PBGC Offers Financial Assistance to Union Plan Approved for Benefits Reductions

The agency says the financial assistance, together with benefit reductions that are required as a condition for receiving PBGC assistance, will help the United Furniture Workers Pension Fund A to avoid insolvency and to pay benefits to participants.

The Pension Benefit Guaranty Corporation (PBGC) announced it has approved a partition application and will provide early financial assistance to the United Furniture Workers Pension Fund A, a Nashville-based multiemployer pension plan that covers nearly 10,000 participants.

The early financial assistance from PBGC, together with benefit reductions that are required as a condition for receiving PBGC assistance, will help the plan to avoid insolvency and to pay benefits to participants, the agency says.

The U.S. Department of the Treasury approved a related application submitted by the plan for the required benefit reductions and certified the results of a participant vote on the plan’s benefit reduction proposal. PBGC’s approval of the partition and early financial assistance is the first under the Multiemployer Pension Reform Act of 2014 (MPRA), which rewrote the rules for partition

Under MPRA, troubled multiemployer pension plans that face insolvency are permitted to apply for benefit reductions and, if necessary, early financial assistance from PBGC to extend their financial viability. In its applications to Treasury and PBGC, the plan trustees said that the fund was in critical and declining status, that the plan’s assets and future income are insufficient to pay promised benefits, and that the plan would run out of money in 2021.

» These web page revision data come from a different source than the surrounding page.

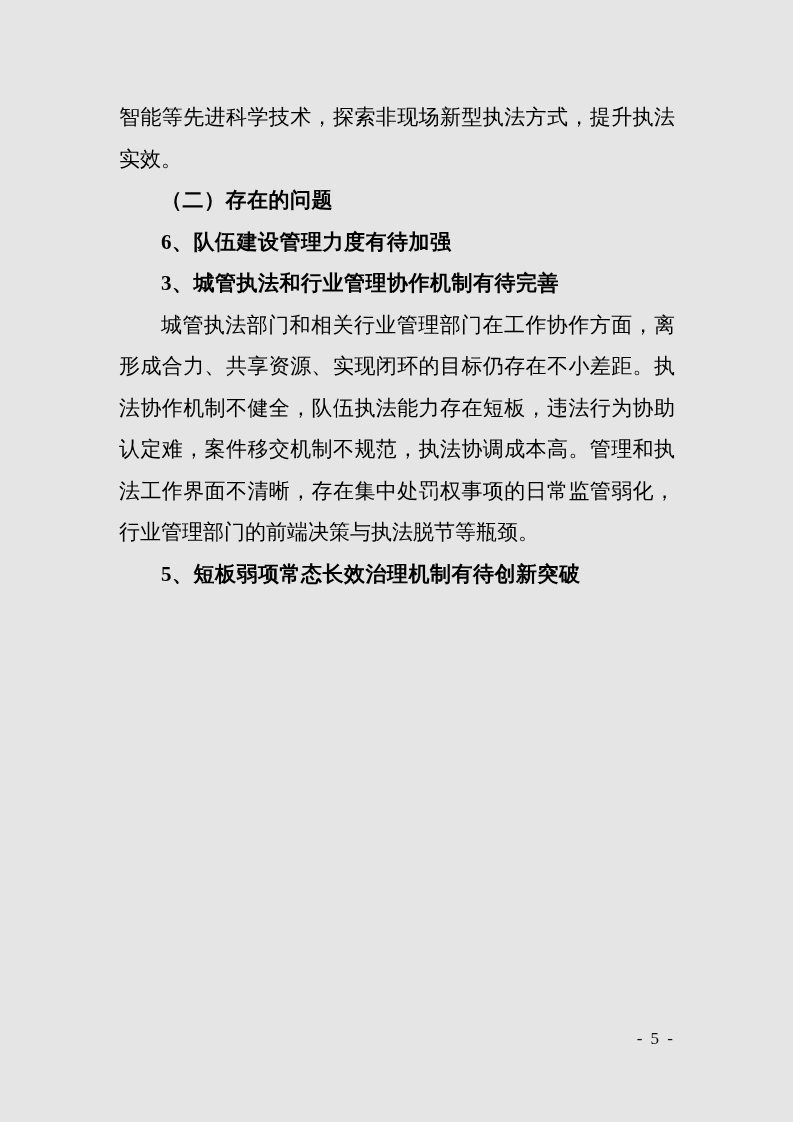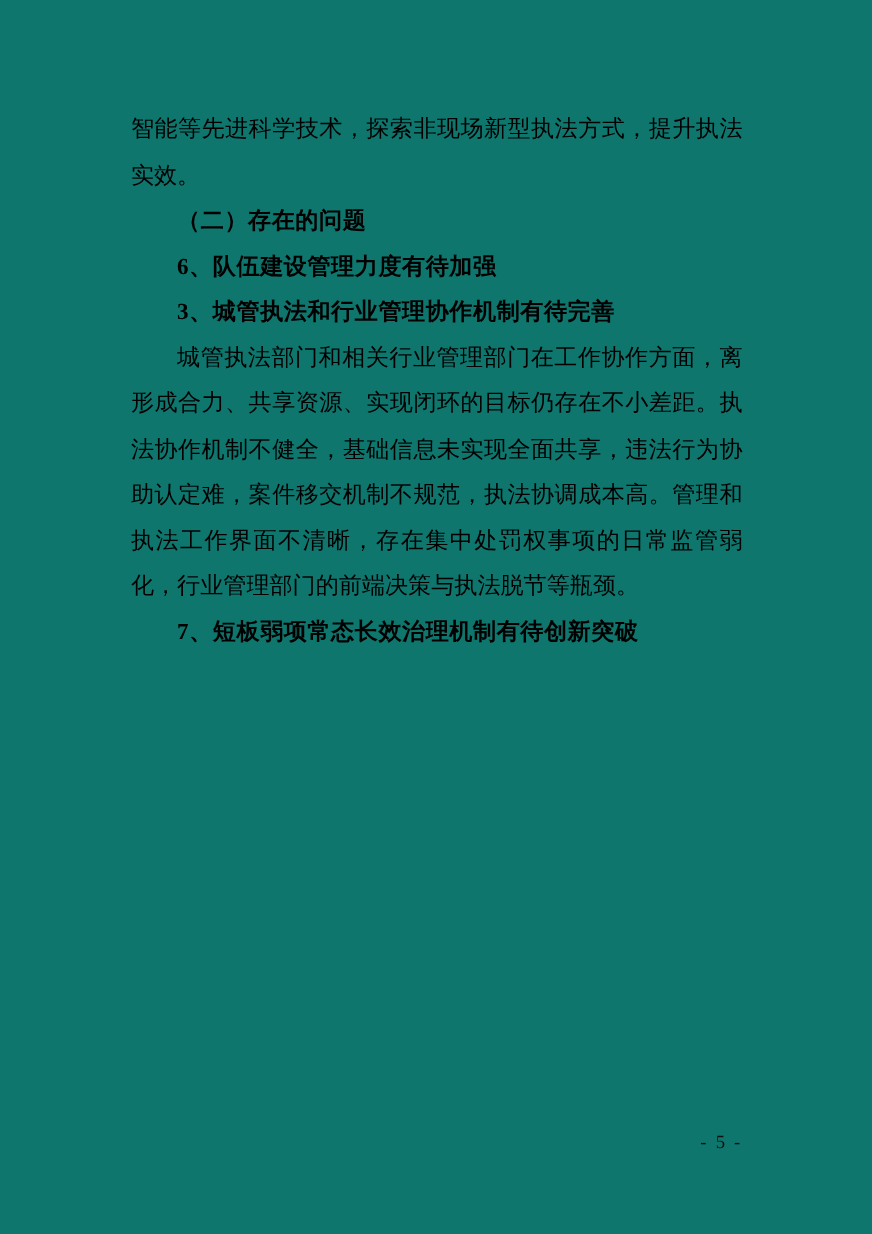"智能等先进科学技术，探索非现场新型执法方式，提升执法实效。" .page { background: #0f766e -> #e5e5e5 }
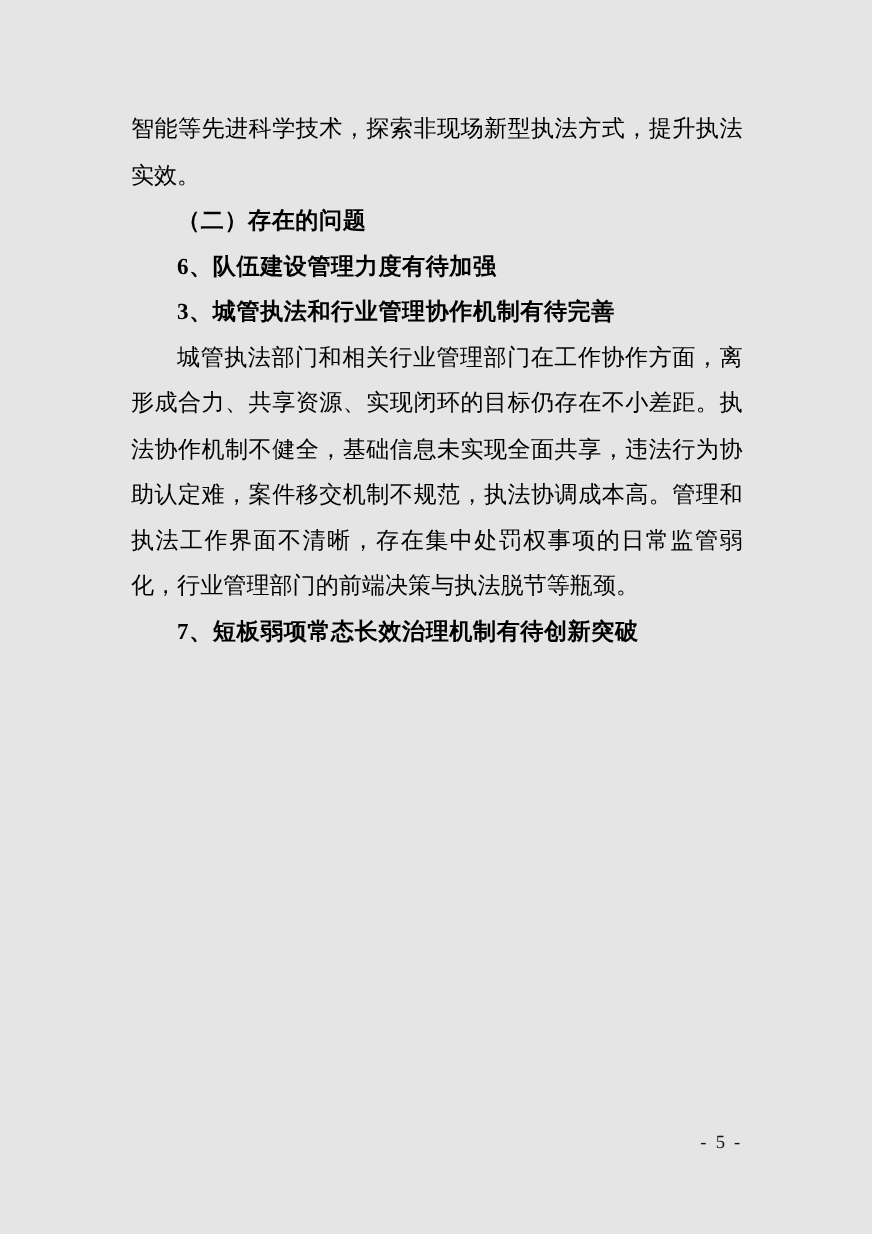"城管执法部门和相关行业管理部门在工作协作方面，离形成合力、共享资源、实现闭环的目" p.body { text: 基础信息未实现全面共享 -> 队伍执法能力存在短板 }
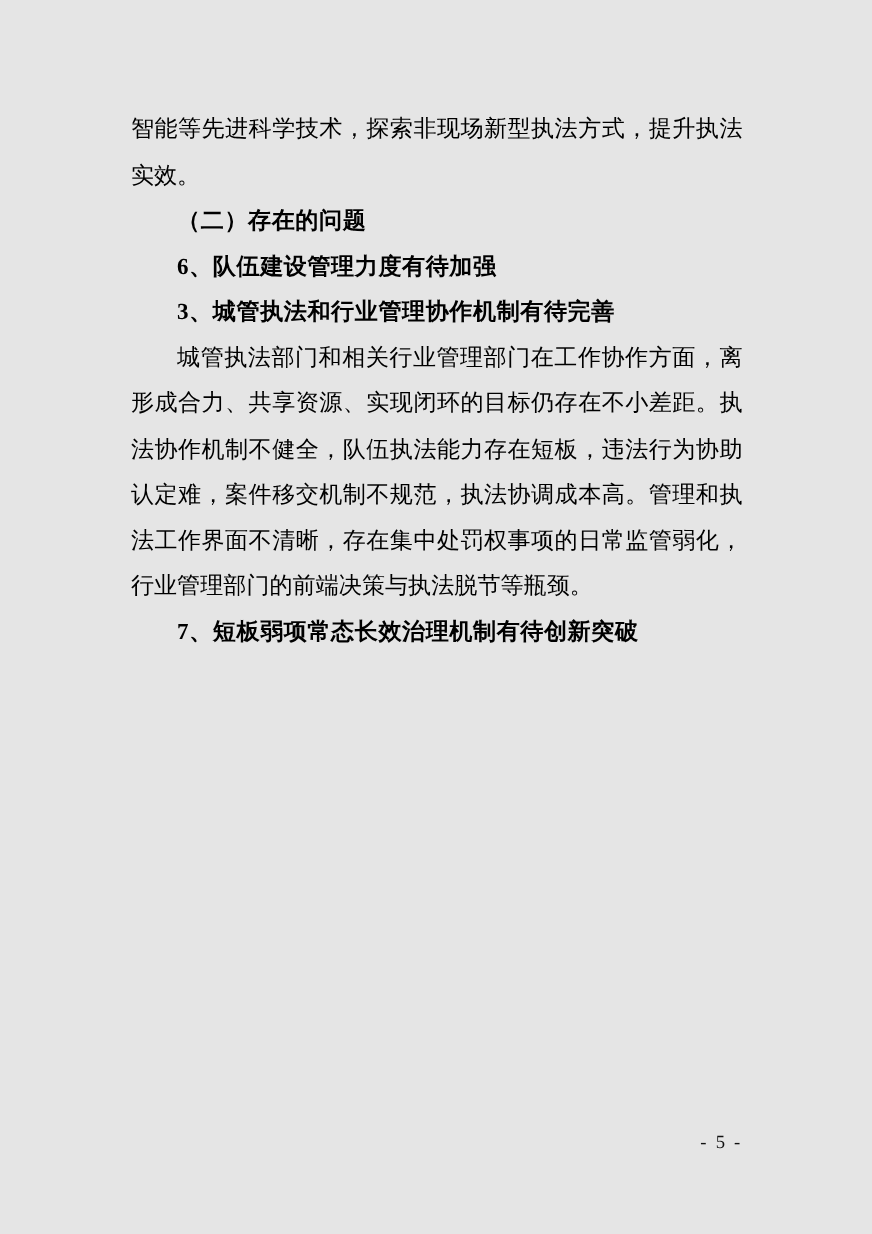"7、短板弱项常态长效治理机制有待创新突破" p.heading { text: 7 -> 5 }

Under the partition, PBGC provides early financial assistance by moving a portion of the plan’s guaranteed benefit obligations to a new, separate plan that will have its costs reimbursed by PBGC. This will relieve some of the financial burden on the United Furniture Workers Fund and enable it to avoid insolvency. Plan participants whose benefits are moved to the new plan will be treated the same as participants whose benefits remain entirely in the original plan.

Under the law, benefits of 7,100 participants will not be reduced, because the participant is aged or disabled or has benefits that are not more than 10% greater than PBGC guarantees would provide. The remaining 2,800 participants will see future benefit reductions to 110% of the PBGC guaranteed amount, averaging a 12.7% cut in benefits.